To issue an update you’ll mostly use the InternalService.ExecuteCommand() and send in the appropriate command object. The available commands are grouped in a separate namespace in the CHM reference file provided by Teleopti. Each command will require a different set of input parameters defined on the object itself.

Some of the older modification commands are still available as separate functions directly on each service.

You’ll need permissions to open the People tool for the selected agent if you wish to update that agent’s details. Otherwise you’ll receive a ‘permission denied’ exception. The permissions are changed and granted in the Permissions module in the regular Teleopti WFM client.

To update the email address of an agent we first need to input the details and then issue the update. It can be achieved using a simple query to input the agent into the system using the ID we previously got when inputting the whole team and then modify the email address and send the agent’s profile back to the API.

var organizationService = new OrganizationService();
var agent = organizationService.GetPersonsByQuery(new GetPersonByIdQuery { PersonId = “{892B0DB4-415B-45D8-A61A-3E4DB401AB20}” }).First();
agent.Email = “agent.new.email@company.com”;

As you can see, organizationService.GetPersonsByQuery() will return a list of people. However, when we use the query GetPersonByIdQuery it will return either 1 or 0 agents as the PersonId is unique.
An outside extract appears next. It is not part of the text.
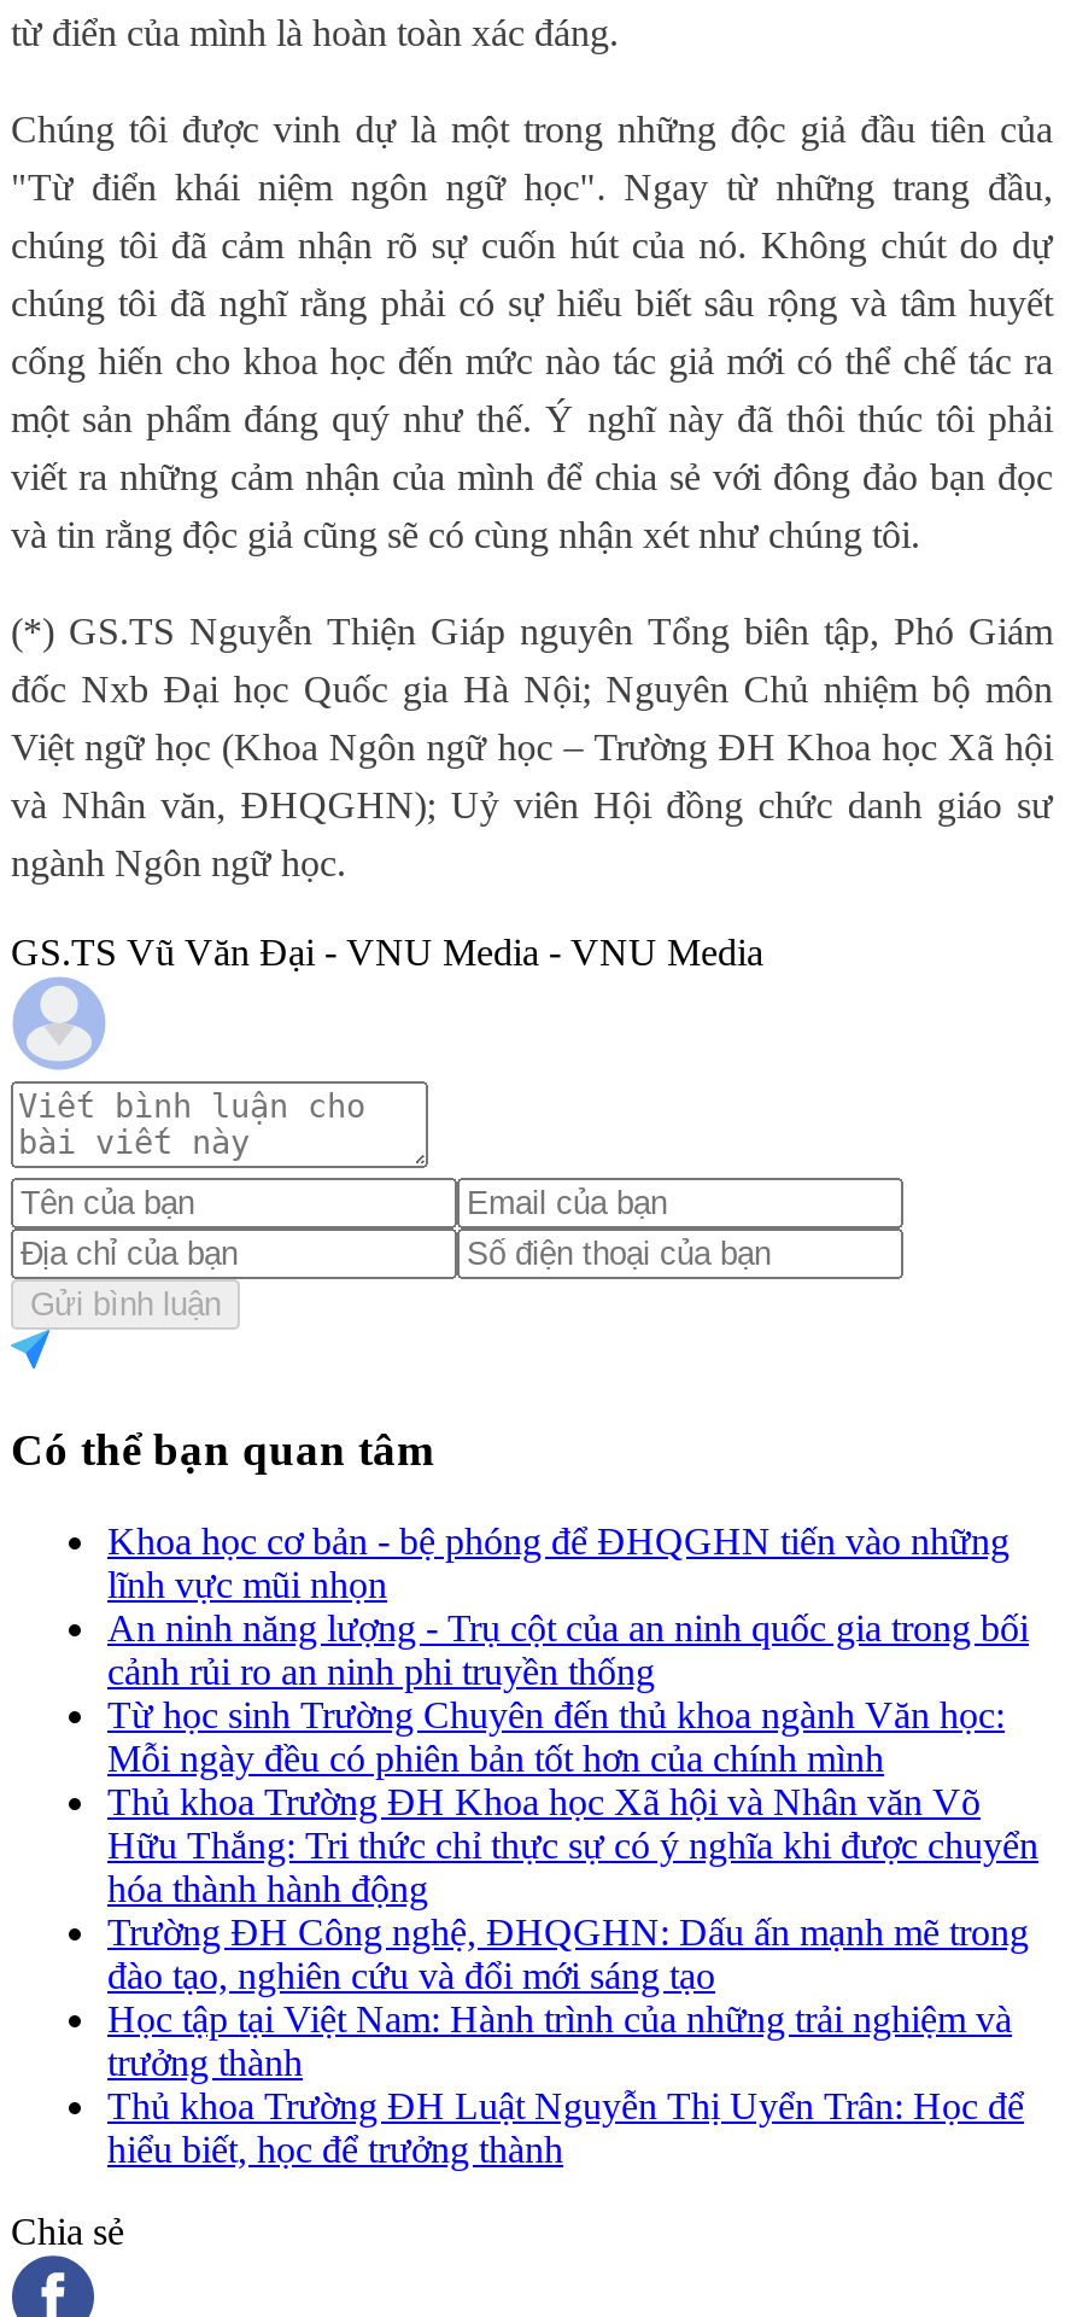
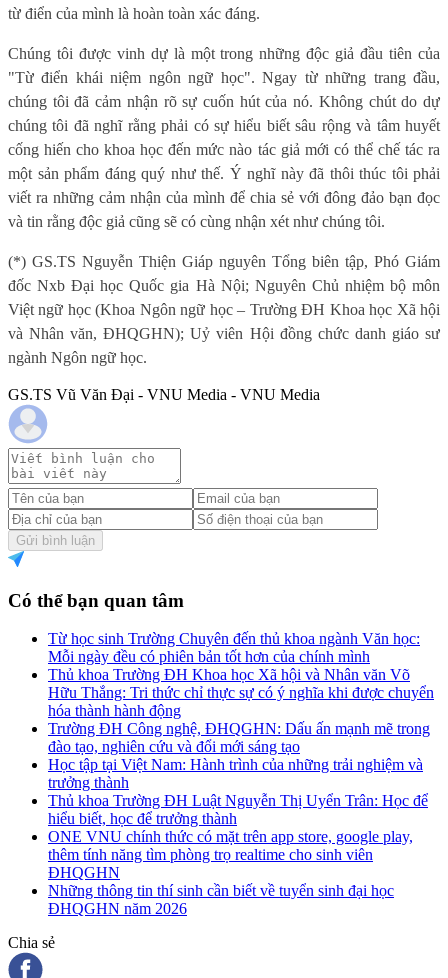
[107,1521,1029,1692] Khoa học cơ bản - bệ phóng để ĐHQGHN tiến vào những | lĩnh vực mũi nhọn | An ninh năng lượng - Trụ cột của an ninh quốc gia trong bối | cảnh rủi ro an ninh phi truyền thống -> none
moved [107,1695,1038,2170] -> [48,630,434,827]: Từ học sinh Trường Chuyên đến thủ khoa ngành Văn học: | Mỗi ngày đều có phiên bản tốt hơn của chính mình | Thủ khoa Trường ĐH Khoa học Xã hội và Nhân văn Võ | ... | Thủ khoa Trường ĐH Luật Nguyễn Thị Uyển Trân: Học để | hiểu biết, học để trưởng thành
none -> [48,828,413,917] ONE VNU chính thức có mặt trên app store, google play, | thêm tính năng tìm phòng trọ realtime cho sinh viên | ĐHQGHN | Những thông tin thí sinh cần biết về tuyển sinh đại học | ĐHQGHN năm 2026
In the example code above, we anticipate that we’re getting one agent back, but you can of course add a check to reveal whether we got an agent in the response.

Another example is to set values in the customizable, optional columns in People. It requires setting more things in place and using the newer InternalService.ExecuteCommand() to change the values. Please note that the column must exist before you can apply the value. If the column or person doesn’t exist, you’ll get an exception back from the API.

var internalService = new InternalService();
var result = internalService.ExecuteCommand(new SetPersonOptionalValuesForPersonCommandDto {PersonId = “{892B0DB4-415B-45D8-A61A-3E4DB401AB20}”,OptionalValueCollection = new[] {new OptionalValueDto {Key = “ShoeSize”,Value = “42”} }});
if (result.AffectedItems == 1)
//The update of the optional column value was successful

Most of the details in People can be changed in a similar manner. There are also more advanced commands available, for example, ‘modify schedules’ and ‘reflect changes in employment conditions’.